I’ve recently read an article by Randy Dotinga investigating "misinformation" by physicians. In Dotinga's JAMA Open Network article, Dotinga interviewed Richard S. Saver, JD. In this article, Dotinga reports that Saver told him state medical boards weren't punishing enough doctors for license violations, including punishing doctors for spreading "misinformation."
I am, as a rule, no fan of the state legislation governing medical boards. These boards operate in complete secrecy, so they are held to no measure of integrity and can under-punish or over-punish anybody they choose to without any consequences for their actions. The state legislatures which created them do not provide any oversight of their actions or protections for the accused physicians. Indeed, the North Dakota Supreme Court ruled that they could not render a decision on the actions of the North Dakota medical board. Any complaints about North Dakota medical board action would have to be presented before the state legislature. In effect, the state of North Dakota created a licensing board over which the state provides no oversight, no protections, and no remedy for physicians from biased board actions.

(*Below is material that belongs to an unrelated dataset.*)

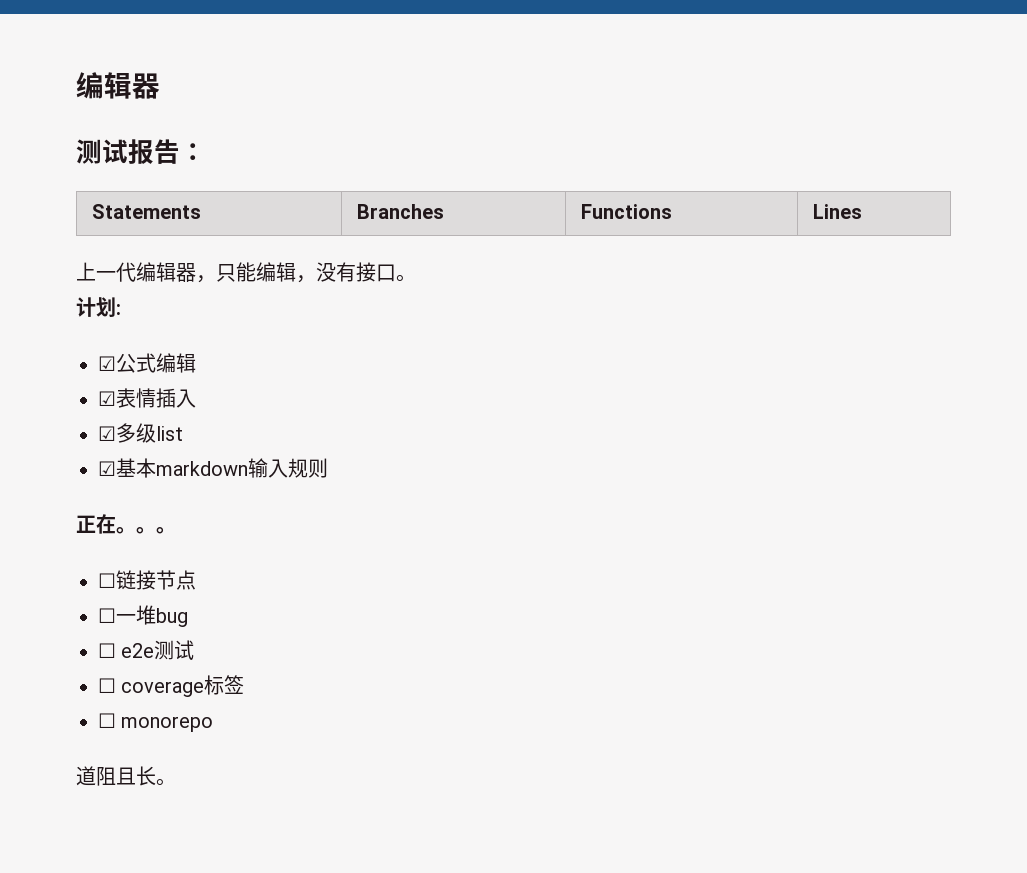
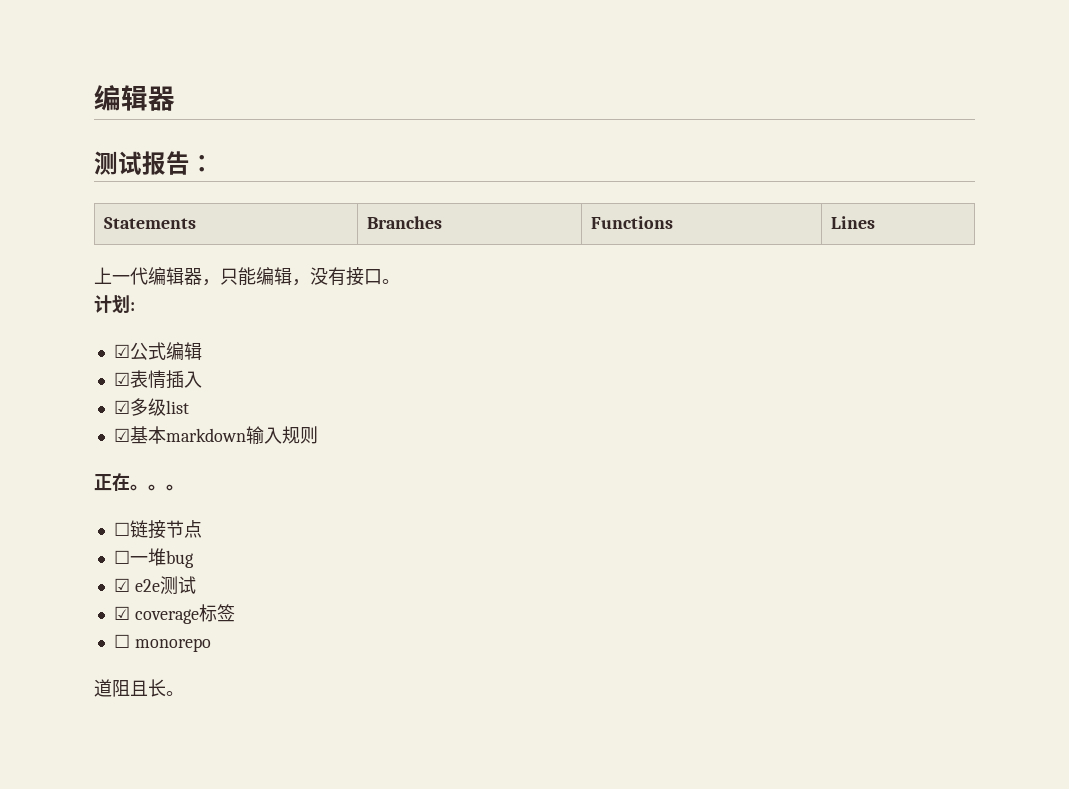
[98,643,116,658] ☐ -> [113,578,130,592] ☑
[98,678,116,693] ☐ -> [113,606,130,620] ☑

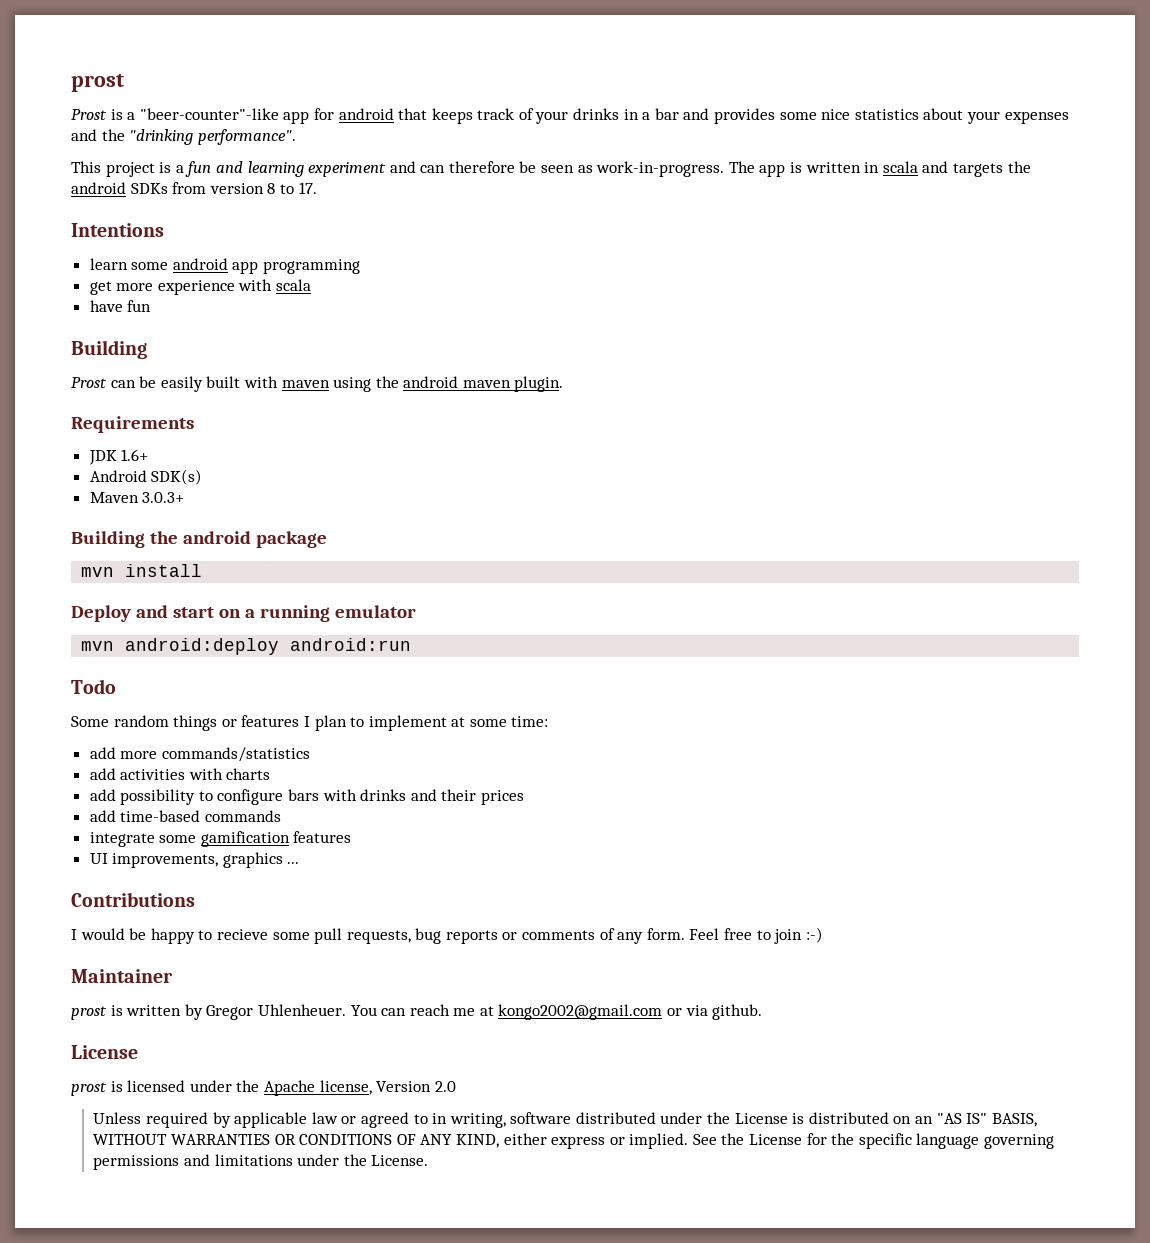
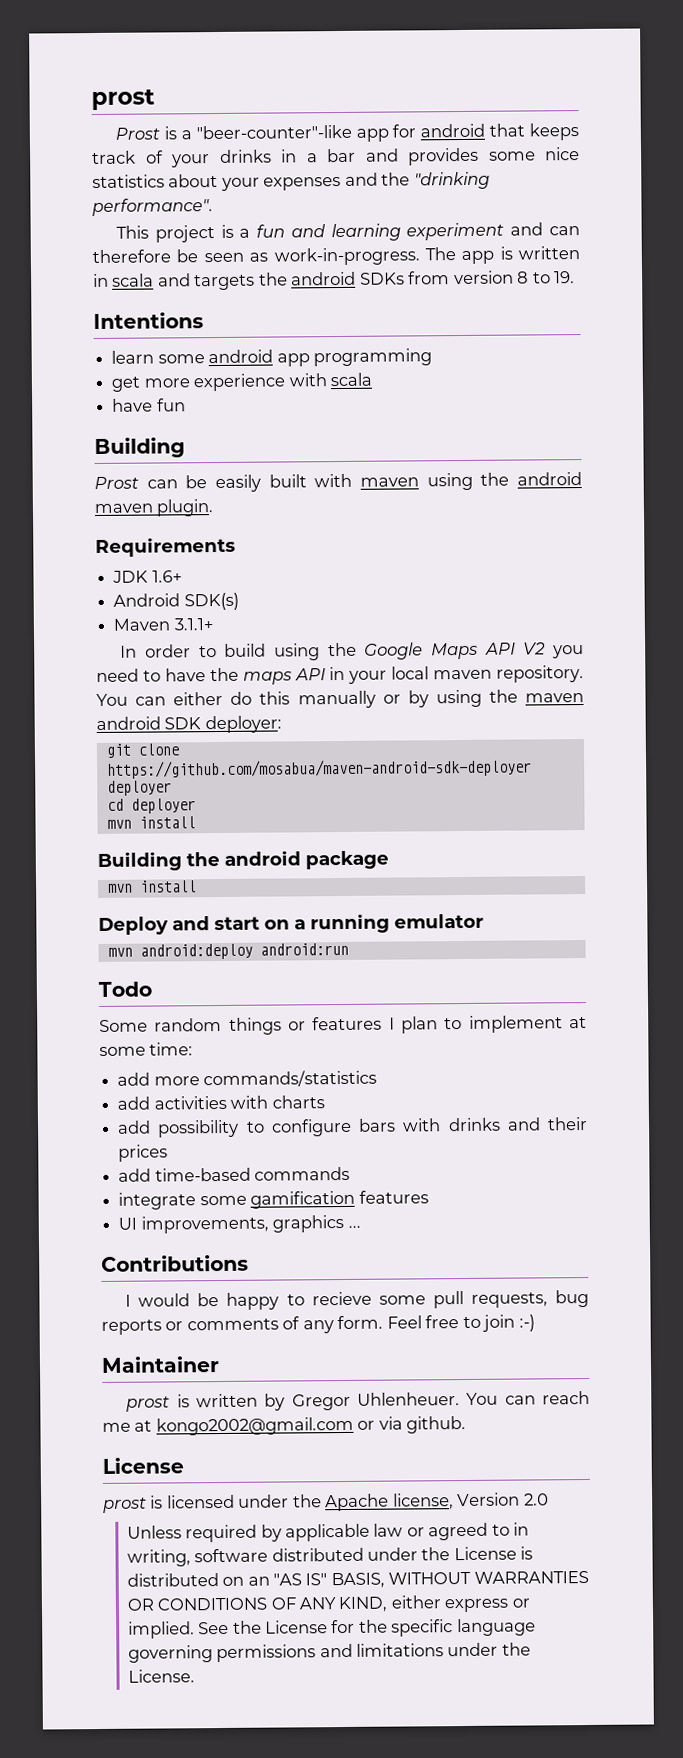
[298,182,317,194] 17. -> [554,271,576,284] 19.
[142,492,185,503] 3.0.3+ -> [173,618,213,631] [120,642,585,661] [96,665,584,685] [96,689,585,709] [96,715,282,734] [105,743,179,758] [106,758,532,779] [106,780,172,796] [106,798,196,814] [106,816,196,829] 3.1.1+ // In order to build using the Google Maps API V2 you need to have the maps API in your local maven repository. You can either do this manually or by using the maven android SDK deployer: // git clone https://github.com/mosabua/maven-android-sdk-deployer deployer // cd deployer // mvn install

Saver's notion that state medical boards have failed to punish doctors, with some states punishing doctors more than others, in no way provides better consumer protection. Everything is secret. All a state medical board’s low punishment rate means is fewer punishments. There is no relationship to quality of the decisions punishing physicians. The decisions often have little to do with safety or protecting patients. The decisions often have more to do with retaliation or putting competition out of business. The public is unaware of how political medical boards are.
Both under-punishment and over-punishment cause serious patient harm. After all, “taking out” a well-qualified doctor to remove competition (more often the case for sanctioning physicians rather than patient safety) is harmful to thousands of needy and deserving patients, but medical boards fail to consider this. Instead, medical boards claim they are preventing patient harm. Medical boards make this claim without documenting in any way the real harm done to patients with the removal of a physician.
In short, impunity, according to Wikipedia, is the ability to act with exemption from punishment, losses, or other negative consequences because there are no effective measures to find or gauge illegal activity and assign punishment.
That being said, the definition of “misinformation” is vague and more importantly, constantly changing. The word misinformation is difficult for medical boards to discern. As honest and informed doctors would say, “What is gospel truth today could be misinformation tomorrow or vice a versa.” Dr. Vinay Prasad and Dr. Adam Cifu have described medical reversal in their book. So, the concept of misinformation changes over time. Even over a short period of time.
Unlike Saver, Megan Ranney and Lawrence Gostin believe state medical boards should rarely sanction physicians for misinformation:
There are certainly exceptional cases of disinformation that undoubtedly violate medicine’s precepts of honesty, integrity, and “do no harm.” Punitive measures, whether by federal or state agencies or the criminal justice system, can certainly be justified. But sanctions should be reserved for the clearest and most egregious cases. We live in a free society, where First Amendment freedoms are a bedrock constitutional principle. We can protect patients and incentivize quality health information while remaining faithful to America’s values and constitutional traditions.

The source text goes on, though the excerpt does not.